* Work instruction: Leaving out the images, please output every entry exactly as it appears.

* Data for this exercise:

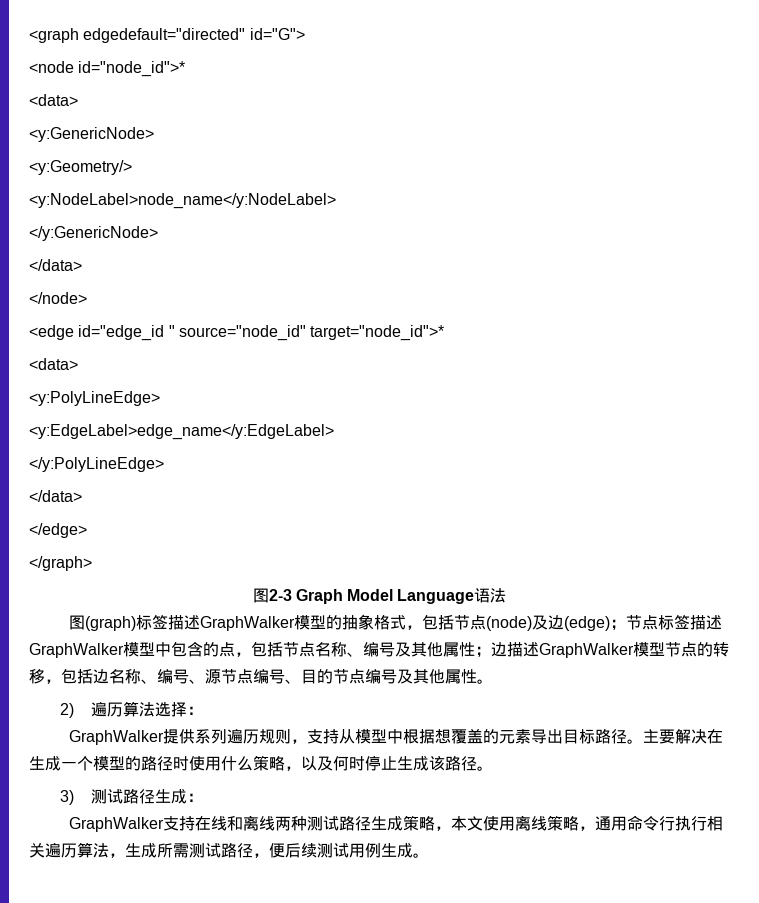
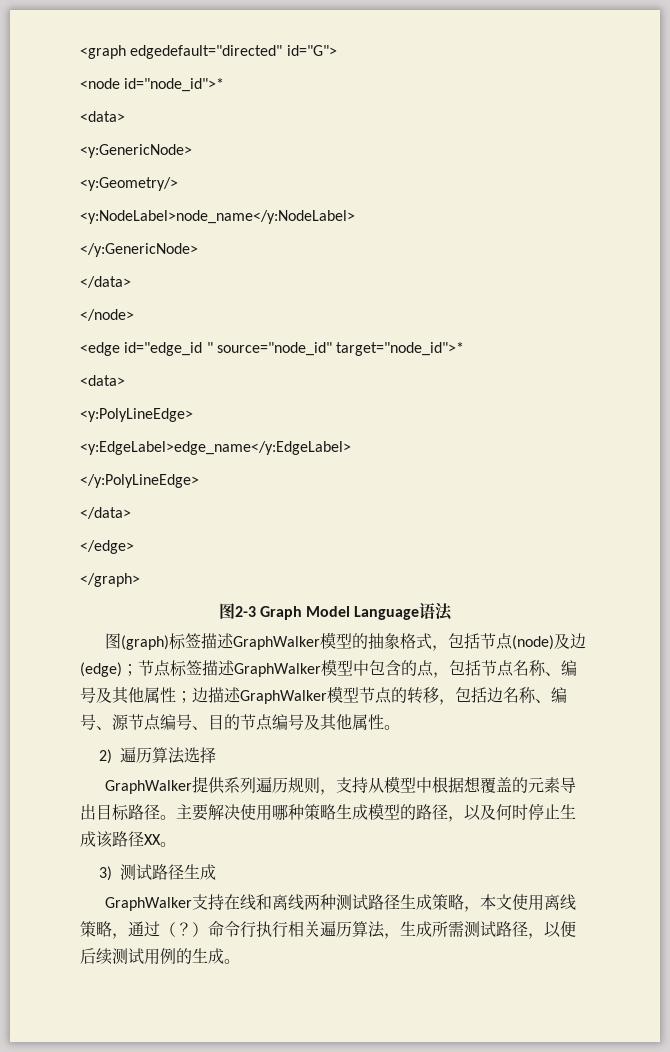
- 2)遍历算法选择：
+ 2)遍历算法选择
- 主要解决在生成一个模型的路径时使用什么策略，以及何时停止生成该路径。
+ 主要解决使用哪种策略生成模型的路径，以及何时停止生成该路径XX。
- 3)测试路径生成：
+ 3)测试路径生成
- GraphWalker支持在线和离线两种测试路径生成策略，本文使用离线策略，通用命令行执行相关遍历算法，生成所需测试路径，便后续测试用例生成。
+ GraphWalker支持在线和离线两种测试路径生成策略，本文使用离线策略，通过（？）命令行执行相关遍历算法，生成所需测试路径，以便后续测试用例的生成。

* Output:
- 2)遍历算法选择：
+ 2)遍历算法选择
- 主要解决在生成一个模型的路径时使用什么策略，以及何时停止生成该路径。
+ 主要解决使用哪种策略生成模型的路径，以及何时停止生成该路径XX。
- 3)测试路径生成：
+ 3)测试路径生成
- GraphWalker支持在线和离线两种测试路径生成策略，本文使用离线策略，通用命令行执行相关遍历算法，生成所需测试路径，便后续测试用例生成。
+ GraphWalker支持在线和离线两种测试路径生成策略，本文使用离线策略，通过（？）命令行执行相关遍历算法，生成所需测试路径，以便后续测试用例的生成。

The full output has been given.